Exercise a high degree of caution in Angola because of the risk of civil unrest and criminal violence. Pay close attention to your personal security at all times. Monitor the media and other sources about possible new security risks.
Reconsider your need to travel to the provinces of Cabinda, Lunda Norte and Lunda Sul due to the high risk of civil unrest and violence. Violence against foreigners has occurred in these areas. See
Safety and security.
- Avoid large public gatherings and street demonstrations as they may turn violent. Be alert, monitor local media and follow instructions given by local authorities. See
Safety and security.
- There is a risk of kidnapping in and around Luanda. Victims, usually foreigners, are often abducted from their vehicles by criminals seeking a ransom. See
Safety and security.
- Outbreaks of malaria, polio, zika and yellow fever occur in Angola. See
- Landmines are a risk throughout Angola outside major cities. See
- Australia has a Consulate in Angola, headed by an Honorary Consul, which provides limited consular assistance. The
Australian High Commission in South Africa provides full consular assistance to Australians in Angola.
Entry and exit
Every country or territory decides who can enter or exit through its borders. The Australian Government cannot intervene on your behalf if you do not meet your destination's entry or exit requirements.
As visa and other entry and exit conditions (such as currency, customs and quarantine regulations) can change at short notice, contact the nearest Angolan Embassy or Consulate for up-to-date information.
You need a visa to visit Angola. Contact an
Angolan Embassy or Consulate well ahead of travel to organise an appropriate visa. Tourist visa on arrival is not available without online visa pre-approval which can be applied for on Angola's Serviço de Migração.
In Angola, it can take at least ten weeks to renew a visa. During this time, the Angolan immigration authorities will keep your passport and you won't be able to travel. Plan your travel and visa renewals carefully to avoid complications.
Penalties for visa offences include fines, detention and deportation.
Angola is listed by the
World Health Organization (WHO) as common for yellow fever and there have been recent outbreaks. A valid Yellow Fever Vaccination Certificate is required for entry into Angola.
As the quarantine requirements for yellow fever vaccination differ between countries, check the yellow fever entry requirements for all countries you intend to enter or transit by contacting their
foreign missions in Australia.
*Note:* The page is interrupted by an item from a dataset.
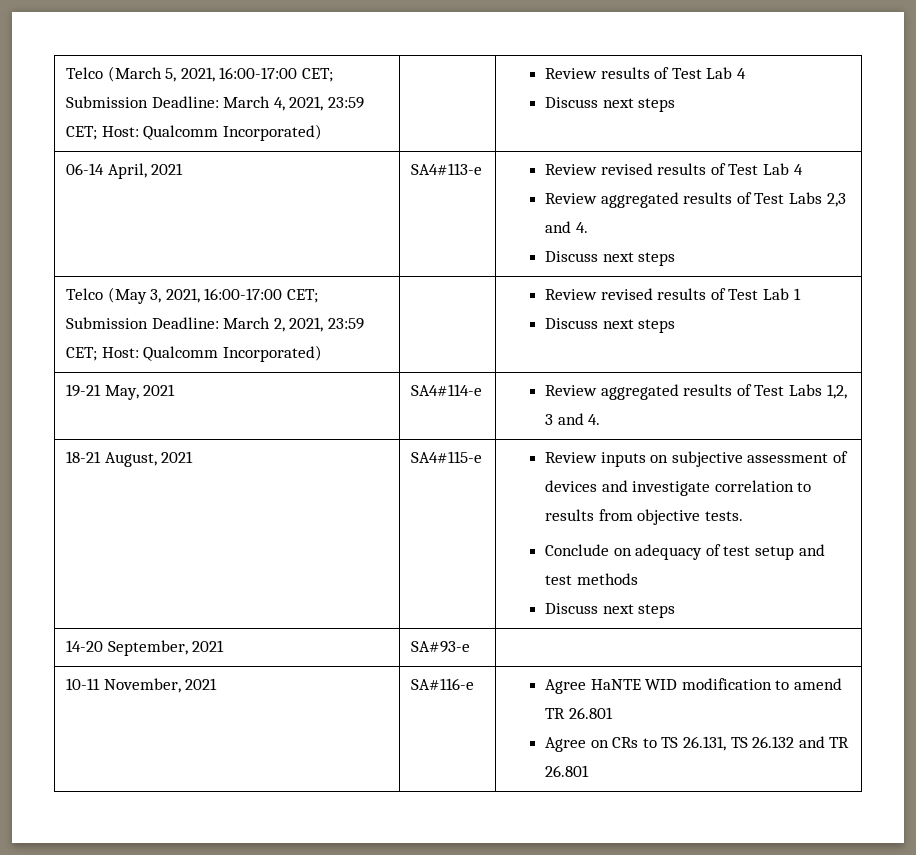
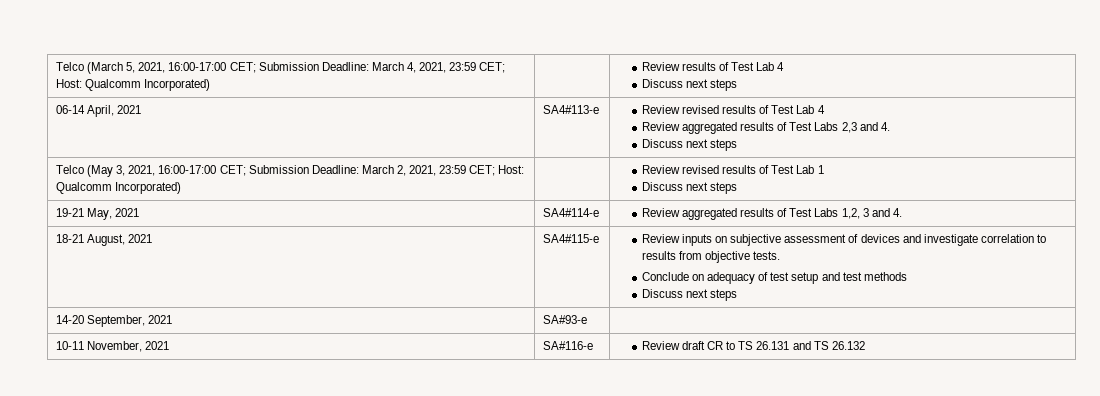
- 10-11 November, 2021 | SA#116-e | Agree HaNTE WID modification to amend TR 26.801
- Agree on CRs to TS 26.131, TS 26.132 and TR 26.801
+ 10-11 November, 2021 | SA#116-e | Review draft CR to TS 26.131 and TS 26.132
Some airlines may require passengers to present a valid yellow fever vaccination certificate before being allowed to board flights out of the country.
Read about yellow fever, including Australian re-entry requirements on the
Department of Health website.
Transiting South Africa
If you're travelling to or from Angola through South Africa (including transiting), read the Entry and exit section of our
travel advice for South Africa. South Africa has specific requirements for children travelling to the country. South Africa has Yellow Fever Vaccination Certificate requirements and does not accept provisional travel documents (i.e. one page travel documents).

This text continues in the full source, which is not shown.